►
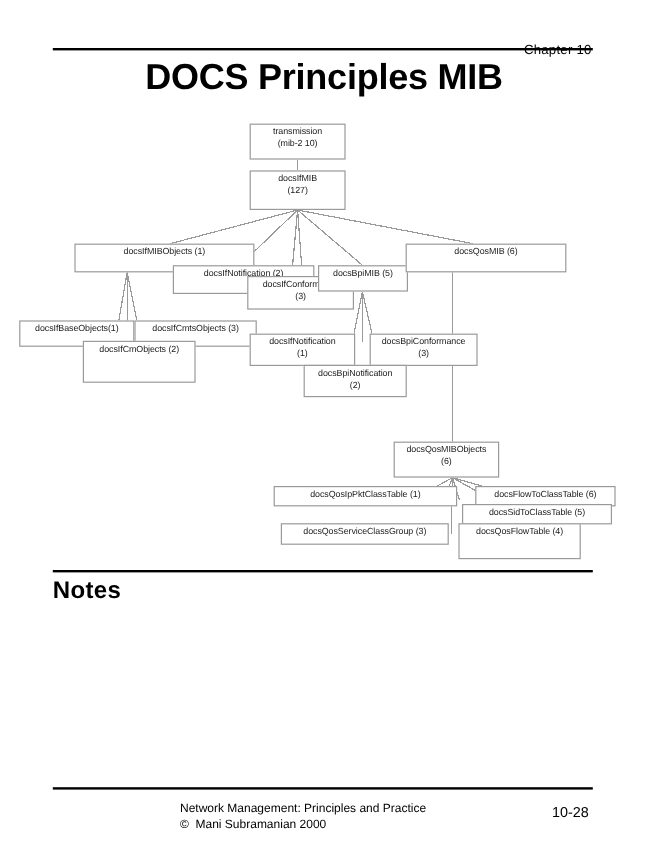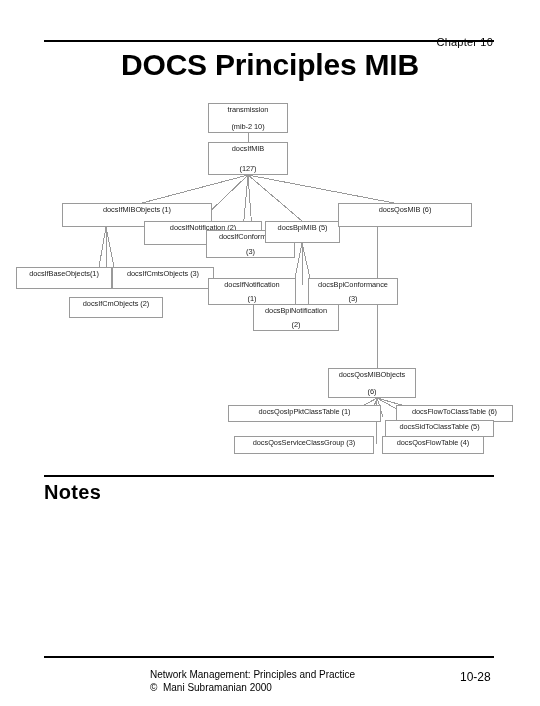--- a/index.html
+++ b/index.html
@@ -98,7 +98,7 @@
     display: flex;
     flex-direction: column;
     align-items: center;
-    justify-content: space-between;
+    justify-content: flex-start;
     padding: 1px 2px;
     letter-spacing: -0.05px;
   }

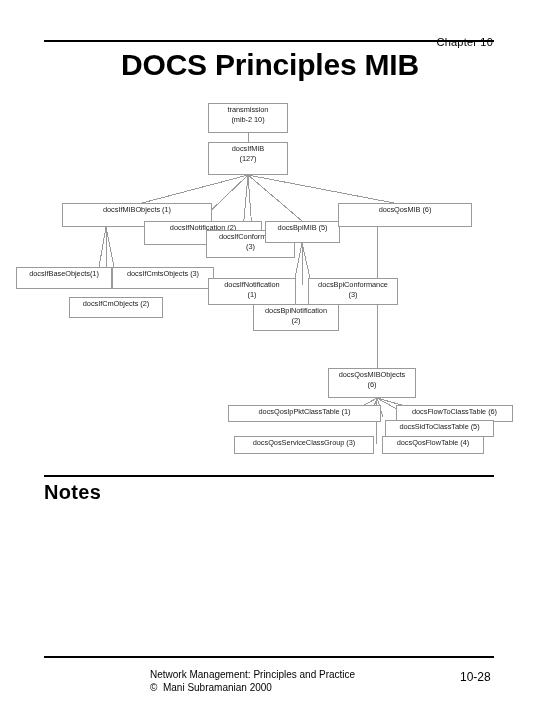--- a/index.html
+++ b/index.html
@@ -181,7 +181,7 @@
     <div class="node" style="left:112px; top:172px; width:102px; height:22px;">
       <span>docsIfCmtsObjects (3)</span>
     </div>
-    <div class="node" style="left:69px; top:202px; width:94px; height:21px;">
+    <div class="node" style="left:69px; top:189px; width:94px; height:35px;">
       <span>docsIfCmObjects (2)</span>
     </div>
 

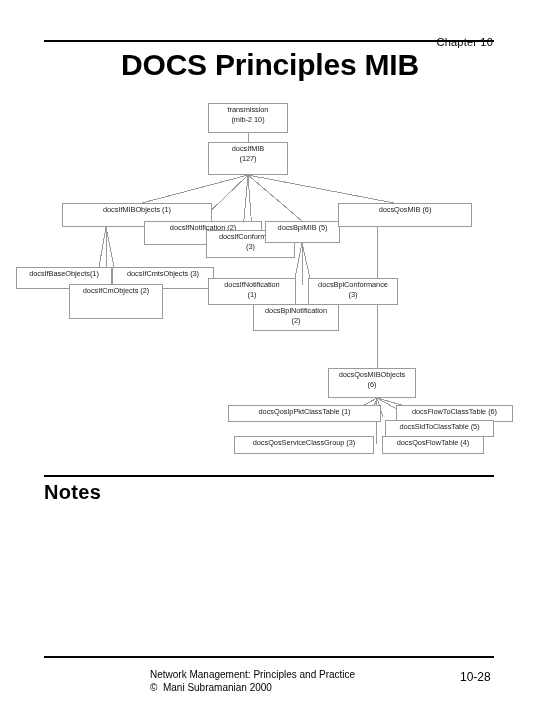--- a/index.html
+++ b/index.html
@@ -212,7 +212,7 @@
     <div class="node" style="left:396px; top:310px; width:117px; height:17px;">
       <span>docsFlowToClassTable (6)</span>
     </div>
-    <div class="node" style="left:385px; top:325px; width:109px; height:17px;">
+    <div class="node" style="left:385px; top:325px; width:125px; height:17px;">
       <span>docsSidToClassTable (5)</span>
     </div>
     <div class="node" style="left:382px; top:341px; width:102px; height:18px;">

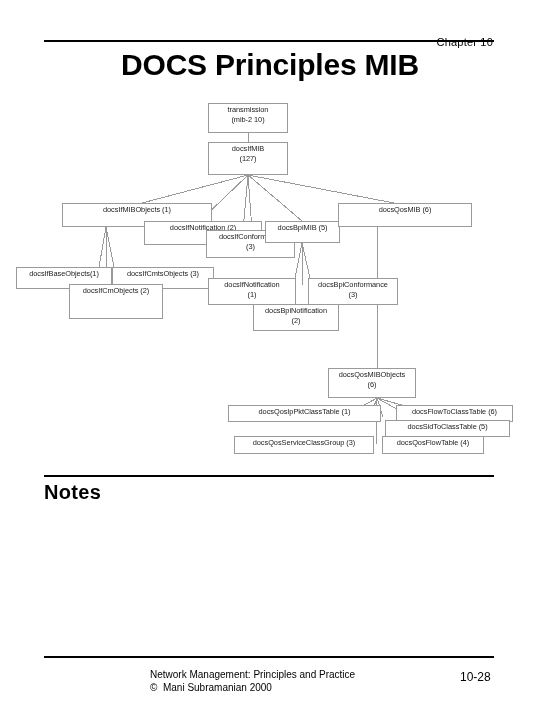--- a/index.html
+++ b/index.html
@@ -215,7 +215,7 @@
     <div class="node" style="left:385px; top:325px; width:125px; height:17px;">
       <span>docsSidToClassTable (5)</span>
     </div>
-    <div class="node" style="left:382px; top:341px; width:102px; height:18px;">
+    <div class="node" style="left:382px; top:341px; width:102px; height:30px;">
       <span>docsQosFlowTable (4)</span>
     </div>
◄
### AIM OF THE TASK:
A line belongs in the answer if it contains the word "span"; copy every such line from the data above.

### EXERCISE RESULT:
       <span>docsIfCmtsObjects (3)</span>
       <span>docsIfCmObjects (2)</span>
       <span>docsFlowToClassTable (6)</span>
       <span>docsSidToClassTable (5)</span>
       <span>docsSidToClassTable (5)</span>
       <span>docsQosFlowTable (4)</span>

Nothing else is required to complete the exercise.